The top DJs in the world and a few companies in the financial and consultancy industry
What is your number one piece of advice for other GEIT professionals?
Keep calm and maintain oversight.
What is your favorite benefit of your ISACA membership?
COBIT. But, a close second is the networking, especially that which I gain as a board member with other chapter leaders around the globe.
What do you do when you are not at work?
Eat, sleep, celebrate (there’s always something), repeat.
As a governance of enterprise IT (GEIT) professional, how do you believe your background in IT audit has supported and guided your career to date?
My background as an auditor has helped me to understand what auditors are looking for; identifying gaps and improvement opportunities is one side, but convincing management to implement these before they become issues can be very challenging when one is in the same department. We continue to emphasize that gaps have to be addressed for risk mitigation purposes, not because audit wanted something.
What do you see as the biggest risk factors being addressed by GEIT professionals? How can businesses protect themselves?
Global companies receive (too) many and different requirements from all over the world, coming in via various channels and time lines. A GEIT professional must be able to communicate and work with a variety of experts across the globe, speaking their and management’s language and creating transparency and a consistent approach to addressing the key risk areas. Overall, networking, communicating and “translating” requirements into deliverables are essential.
How do you see the role of GEIT changing in the long term?
Unfortunately, I believe we still need to work on some basic elements to make sure that top-level management and the board assume their GEIT responsibilities. Also, the gap between the business and the IT worlds in companies has not been properly addressed and closed yet.

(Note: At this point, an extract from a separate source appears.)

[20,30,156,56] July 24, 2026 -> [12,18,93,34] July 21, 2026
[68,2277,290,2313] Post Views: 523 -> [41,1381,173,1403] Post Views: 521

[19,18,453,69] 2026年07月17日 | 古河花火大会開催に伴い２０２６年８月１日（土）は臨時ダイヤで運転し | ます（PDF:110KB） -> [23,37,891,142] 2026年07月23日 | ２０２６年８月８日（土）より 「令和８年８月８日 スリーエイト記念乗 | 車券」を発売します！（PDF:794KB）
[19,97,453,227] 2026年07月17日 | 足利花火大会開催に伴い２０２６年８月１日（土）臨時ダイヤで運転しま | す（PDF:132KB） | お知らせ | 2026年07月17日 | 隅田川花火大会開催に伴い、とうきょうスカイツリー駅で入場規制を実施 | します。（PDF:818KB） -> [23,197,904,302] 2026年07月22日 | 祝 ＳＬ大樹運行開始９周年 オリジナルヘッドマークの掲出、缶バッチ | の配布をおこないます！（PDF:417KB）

With the technological developments, decision makers tend to misjudge the risk and the efforts behind their decisions and forget the potential implications on today’s IT environment and their past decisions.
Having begun your career as an IS auditor, how do you think the role of the IS auditor is changing or has changed? What would be your best piece of advice for IS auditors as they plan their career path and look at the future of IS auditing?
When I started as an auditor, we had to figure out how IT and the processes worked and what controls we expected to see together in our team and with experts. There were hardly any audit programs available, self-written scripts had to be run or we accessed the systems on the operating system level to get the respective data. The efforts were high, but they allowed us to think carefully about what we really needed, why we needed it and how we could get it at a low price. Therefore, my advice: Do not become a checklist auditor. Always think about the big picture, that which is behind the scenes; challenge programs; and assess what makes sense and what does not. Have an opinion on what you do—the auditee and management will see the benefits.
How has your volunteering with a leading industry association, such as ISACA, especially your work as president of your local ISACA chapter, helped and advanced your career and professional life?
Joining the board of the ISACA Switzerland Chapter immediately provided opportunities within the chapter and then later internationally. People recognized me (sometimes also in interviews when hiring) and members provided feedback and turned to me (and other board members) for support. The companies I have worked for have supported my engagement as it also demonstrates initiative and engagement beyond the organization’s boundaries. Interactions with people outside the company and global networking capabilities have helped me to gain access to experts at all levels and use these resources to solve difficulties. Being the president has also improved my leadership skills. There have been many situations and problems that I have had to address that have, in turn, helped me in my professional life.